Emmanuel Carrère nous livre dans Limonov une biographie romancée d’Edouard Limonov, un homme haut en couleurs…

Un sacré personnage que ce Limonov, poète russe à peine reconnu, une sacrée vie autour du globe.

Adolescent désœuvré, il côtoie la racaille de sa petite ville d’Ukraine en URSS. Il y fait néanmoins ses premières publications en tant que poète et connaît un petit succès local qui le pousse à rejoindre Moscou où il pense pouvoir côtoyer les grands Soljenitsyne (1), Brodsky (2)… Malheureusement, il y survit péniblement grâce à tout autre chose que l’écriture – ce qu’il continue néanmoins à faire inlassablement, pour lui-même.

L’appel de l’Amérique est grand mais reste mystérieux pour tout individu vivant sous le régime fermé de cette URSS.

Il y fera là bas de belles rencontres, aura des expériences plus ou moins avouables puis connaîtra une vie de luxe mais ÇA, ce n’est pas son ADN, à Limonov…

C’est par un passage de 9 ans à Paris, (car c’est là que ça se passe pour un écrivain « branché »), qu’il fait ses premières armes de journaliste, ou plutôt de pigiste.

L’explosion de l’URSS sous l’impulsion de Gorbatchev, une forme de liberté retrouvée, le pousse à rentrer au pays.

Mais décidément Limonov aime être là où ça se passe, il fonce en ex-Yougoslavie qui se déchire et copinera avec (et admirera aussi…) les 2 truands de l’époque : Karadzic (3) et Mladic (4).

Fort de cette expérience, il rentre pour fonder un parti politique, anti Eltsine/Poutine, défendra les idées bolchéviques jusqu’à être emprisonné dans les geôles russes : l’URSS n’existe plus mais V. Poutine veille au grain ! Il y passera les plus belles années de sa vie.

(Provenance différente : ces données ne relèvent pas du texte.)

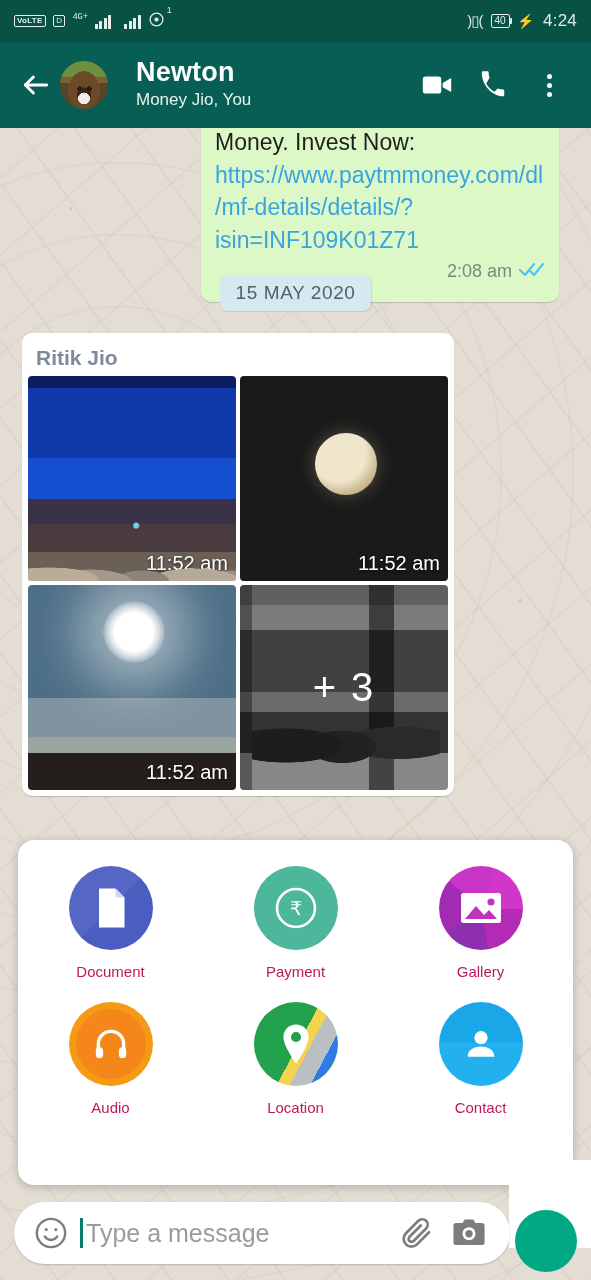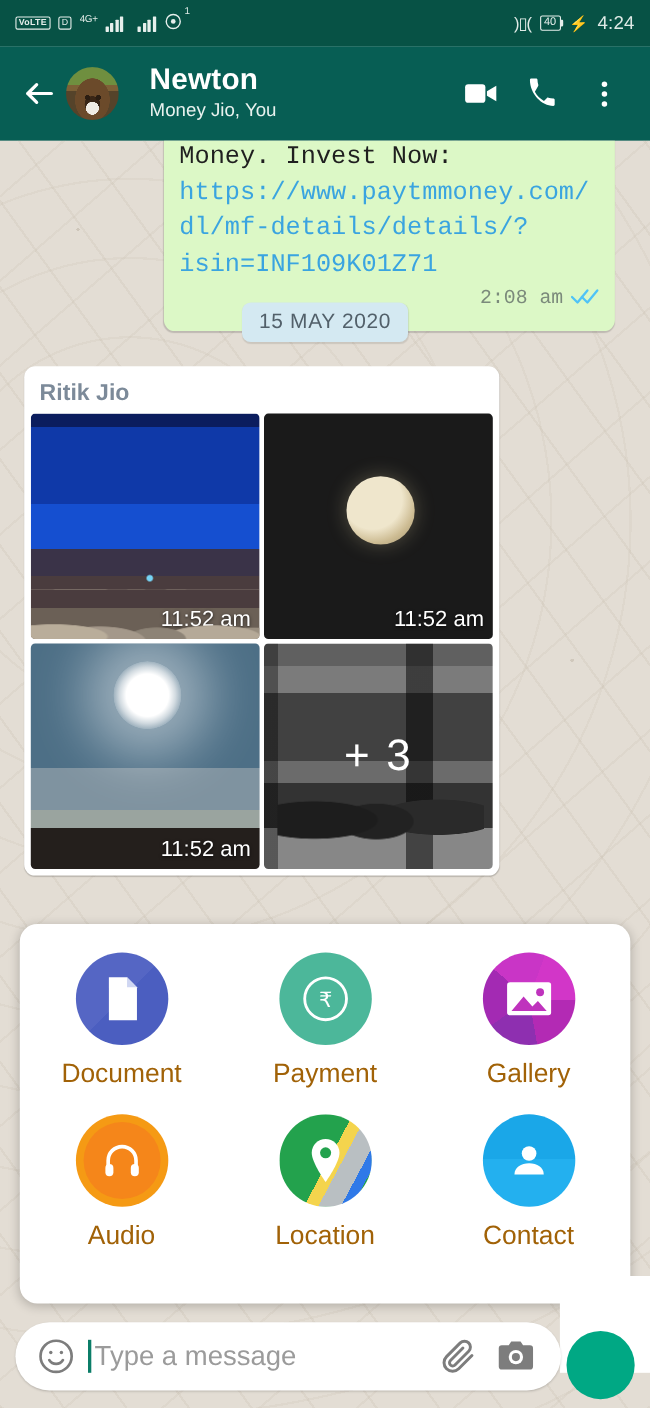--- a/index.html
+++ b/index.html
@@ -27,21 +27,21 @@
   .simbox{
     border:1.5px solid #e6efec; border-radius:2px;
     font-size:8px; padding:1px 2.5px; line-height:1; color:#e6efec;
   }
   .bars{ display:flex; align-items:flex-end; gap:1.5px; height:15px; }
   .bars i{ display:block; width:3px; background:#e6efec; border-radius:.5px; }
   .bars i:nth-child(1){height:5px}
   .bars i:nth-child(2){height:8px}
   .bars i:nth-child(3){height:11px}
   .bars i:nth-child(4){height:14px}
-  .netlabel{ font-size:9px; position:relative; top:-4px; letter-spacing:-.3px; }
+  .netlabel{ font-size:9px; position:relative; top:-4px; letter-spacing:-.3px;font-family:Liberation Mono, monospace; }
   .hotspot{ position:relative; font-size:16px; line-height:1; }
   .hotspot sup{ font-size:9px; position:absolute; top:-5px; right:-7px; }
   .vibrate{ font-size:15px; letter-spacing:-1px; }
   .battery{
     border:1.6px solid #e6efec; border-radius:2px; font-size:10px;
     padding:1px 3px; line-height:1.05; position:relative; color:#e6efec;
   }
   .battery::after{
     content:""; position:absolute; right:-3px; top:50%;
     transform:translateY(-50%); width:2px; height:6px; background:#e6efec;
@@ -85,25 +85,24 @@
       radial-gradient(circle at 33% 62%, rgba(190,180,165,.45) 0 1.3px, transparent 1.5px),
       radial-gradient(circle at 74% 85%, rgba(190,180,165,.5) 0 1.4px, transparent 1.6px),
       repeating-linear-gradient(54deg, rgba(196,186,170,.22) 0 2px, transparent 2px 46px),
       repeating-linear-gradient(-41deg, rgba(196,186,170,.18) 0 2px, transparent 2px 58px),
       repeating-radial-gradient(circle at 20% 30%, transparent 0 22px, rgba(198,188,172,.18) 22px 24px, transparent 24px 72px);
     overflow:hidden;
   }
 
   
   .bubble-out{
-    position:absolute; right:32px; top:-12px; width:410px;
+    position:absolute; right:32px; top:-12px; width:358px;
     background:#dcf8c6; border-radius:10px;
     padding:10px 14px 20px 14px;
     box-shadow:0 1px 1px rgba(0,0,0,.16);
-    font-family:Liberation Mono, monospace;
   }
   .bubble-text{ font-size:23px; line-height:1.42; color:#1f1f1f; word-break:break-word; }
   .bubble-text .lnk{ color:#3aa4e0; }
   .bubble-meta{
     display:flex; align-items:flex-start; justify-content:flex-end;
     gap:7px; margin-top:4px;
   }
   .meta-time{ font-size:18px; color:#7b8a7b; }
   .ticks{ display:inline-flex; }
 
@@ -189,21 +188,21 @@
     padding:26px 0 0 0;
   }
   .attach-grid{
     display:grid; grid-template-columns:repeat(3,1fr); row-gap:22px;
   }
   .attach-item{ display:flex; flex-direction:column; align-items:center; }
   .attach-circle{
     width:84px; height:84px; border-radius:50%;
     display:flex; align-items:center; justify-content:center; position:relative;
   }
-  .attach-label{ margin-top:13px; font-size:24px; color:#a16207; }
+  .attach-label{ margin-top:13px; font-size:15px; color:#be185d; }
   .c-document{ background:linear-gradient(135deg,#5566c4 0 50%, #4b5ec0 50% 100%); }
   .c-payment{ background:#4cb79a; }
   .c-gallery{
     background:
       conic-gradient(from 20deg, #d236c8 0 72deg, #b32ab4 72deg 150deg, #8e2fb0 150deg 215deg, #a32ab3 215deg 290deg, #c935c6 290deg 360deg);
   }
   .c-audio{ background:#f59a14; }
   .c-audio::before{
     content:""; position:absolute; inset:7px; border-radius:50%; background:#f5861a;
   }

Un homme qui n’a jamais cessé d’écrire et qui traverse l’histoire de son pays en plein changement. C’est le 2ème grand intérêt de cet ouvrage qui nous relate dans sa seconde partie l’après 1989 de la grande Russie immortelle.

Poète moins connu que son idole Soljenitsyne et son Archipel du Goulag mais qui a rempli sa vie comme il l’entendait, une femme dans chaque « ville-étape », les bas fonds des quartiers minables de New York, Moscou, le luxe de Manhattan, le chef charismatique d’un parti naissant mais étouffé dans l’œuf.

1000 vies pour le lecteur et une vie de merde pour lui…

Frank

Référence de l’oeuvre

Limonov, Emmanuel Carrère.

Notes

(1) Soljenitsyne est un écrivain russe. Emprisonné pour avoir critiqué Staline, il dénoncera quelques années plus tard les crimes de l’URSS. Il obtiendra le Prix Nobel de Littérature en 1970.


(2)  Poète Russe qui obtiendra lui aussi le Prix Nobel de littérature en 1987.

(3)  Président de la République Serbe de Bosnie entre 1992 et 1996, il participera au génocide de Srebrenica. Il sera jugé en 2016 pour génocide, crimes contre l’humanité et crimes de guerre. Il encourra 40 ans de prison.


(4) Celui qui est surnommé « le boucher des Balkans » n’est autre que le commandant de l’armée Serbe de Bosnie. Il est reconnu coupable de génocide, de complicité de génocide, de crimes contre l’humanité, entre autres. Il est reconnu coupable du massacre du Srebrenica et pour ses crimes durant la guerre de Bosnie.